Hingga jam 10 malam, tak satupun pembeli. Nunuk lantas menutup warungnya. Sementara dia sudah abai dengan laki-laki yang tidur di surau.

Subuh, perempuan bahu laweyan itu terbangun. Udara pegunungan terasa sangat dingin. Apalagi saat itu adalah puncak kemarau, suhu di wilayah pegunungan akan terasa lebih dingin dari biasanya. Dinginnya bisa sampai menembus tulang.

Nunuk sudah terbiasa dengan suhu dingin. Dia mengambil wudhu dan buru-buru masuk surau. Dan masih mendapati laki-laki itu tengah tertidur.

Laki-laki itu tertidur seperti anak kecil. Pulas. Anehnya, dia tidak diselimuti kain apapun. Anteng sekali.

“Apa dia tidak kedinginan. Dari malam hingga subuh begini tidak pakai selimut!” Seru Nunuk membatin.

“Aku diselimuti kekasihku,” jawabnya.

Lagi-lagi Nunuk tertegun dengan balasan laki-laki itu. Nunuk berusaha menangkis dengan tidak menghiraukannya.

Subuh adalah waktu baginya untuk mendekatkan diri pada Tuhan. Sementara laki-laki itu tetap dengan posisi awal. Tidur.

Usai sholat, Nunuk berdzikir seperti biasanya. Tanpa sadar suara dzikirnya mengganggu tidur laki-laki itu.

“Jangan ganggu tidurku dengan suara dzikirmu. Aku sedang bermesraan dengan kekasihku!” Seru laki-laki itu, masih tertidur.

Nunuk merasa terusik. Kata-kata laki-laki membuyarkan konsentrasinya. Tapi Nunuk tidak berontak. Hanya melambatkan suaranya. Sementara pikirannya makin tidak karuan. Baru kali ini ada orang ibadah dilarang. Dianggap menganggu. Bukankah itu perbuatan setan. Atau jangan-jangan laki-laki tersebut sedang dihinggapi jin.
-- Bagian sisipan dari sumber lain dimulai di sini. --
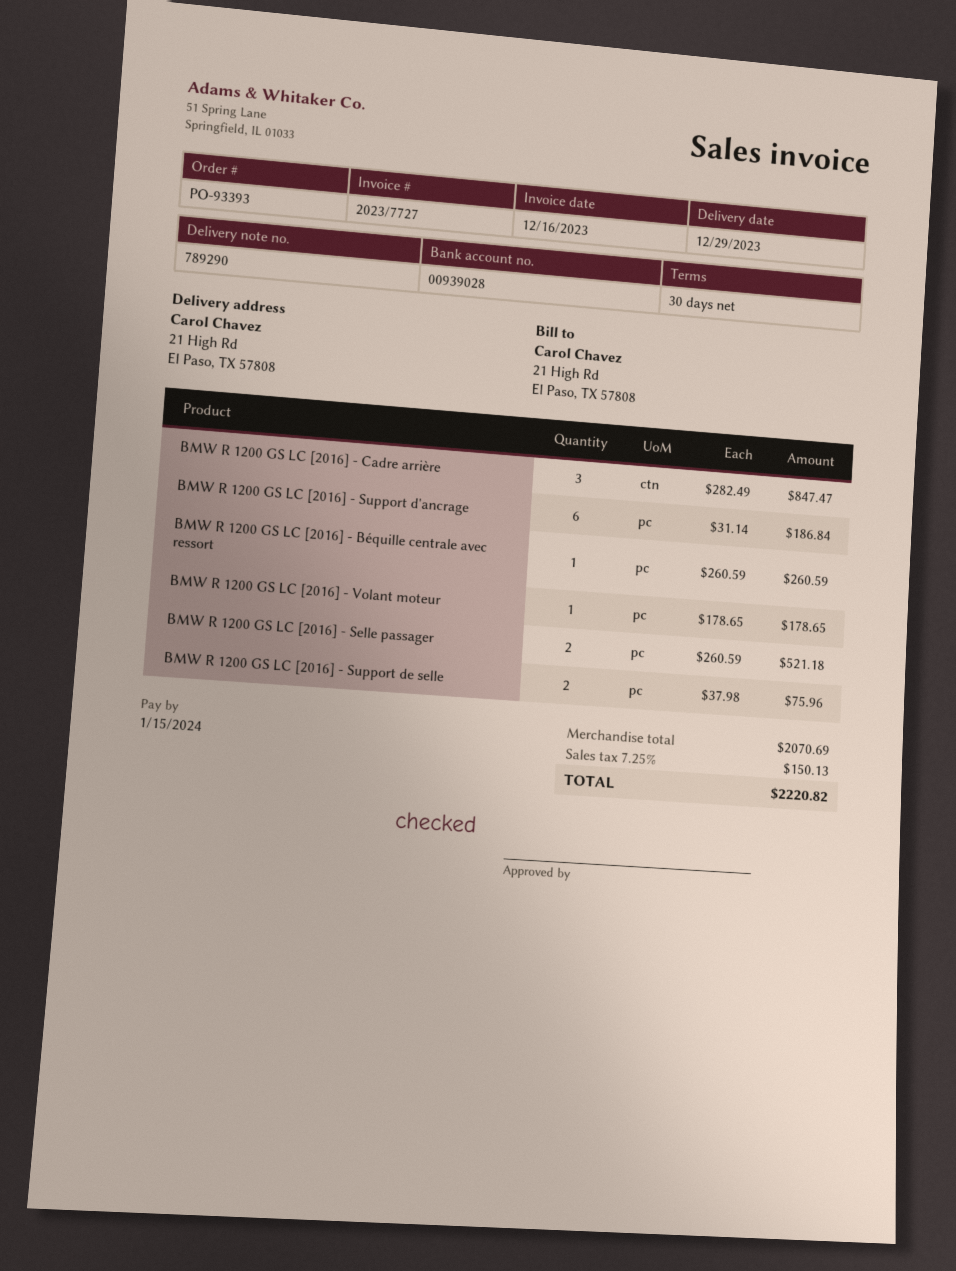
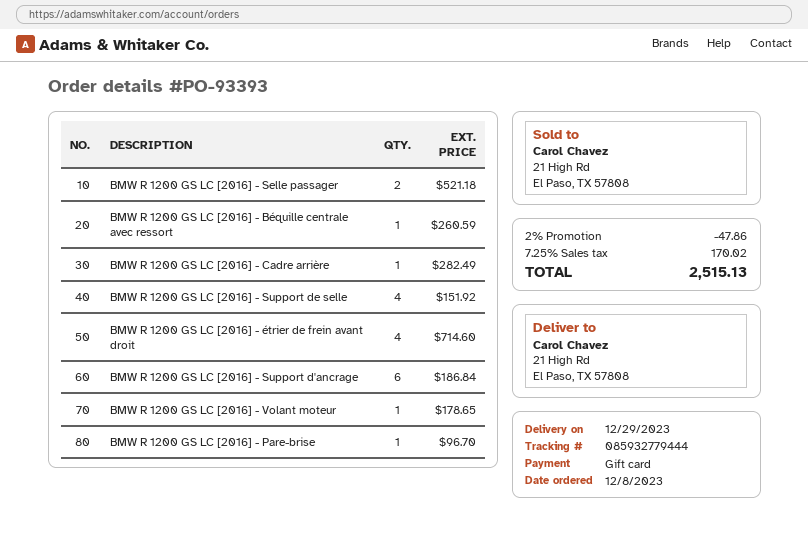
BMW R 1200 GS LC [2016] - Cadre arrière: 3 for 847.47 -> 1 for 282.49
BMW R 1200 GS LC [2016] - Support de selle: 2 for 75.96 -> 4 for 151.92
BMW R 1200 GS LC [2016] - étrier de frein avant droit: none -> 4 for 714.60
BMW R 1200 GS LC [2016] - Pare-brise: none -> 1 for 96.70
discount: none -> 2% = 47.86
tax: 7.25% = 150.13 -> 7.25% = 170.02
total: 2220.82 -> 2515.13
Jika memang di surau itu ada jin, mengapa Nunuk tidak merasakan hal-hal negatif di sekelilingnya. Meski batinnya sedang bertarung dengan keanehan, hatinya tetap merasa tenang dan damai.

“Bermesraan dengan kekasih, apa maksudnya?” Batin Nunuk bertanya sambil terus berdzikir. Tubuhnya digoyang-goyangkan ke sana kemari mengikuti suara dzikir, tak ubahnya untaian bunga terkena hembusan angin.

“Apa setiap bermesraan dengan kekasih harus dipamerkan. Apa manusia setiap sholat harus dipamerkan. Semua itu hanya akan menuai puji-pujian orang,” ucap laki-laki itu.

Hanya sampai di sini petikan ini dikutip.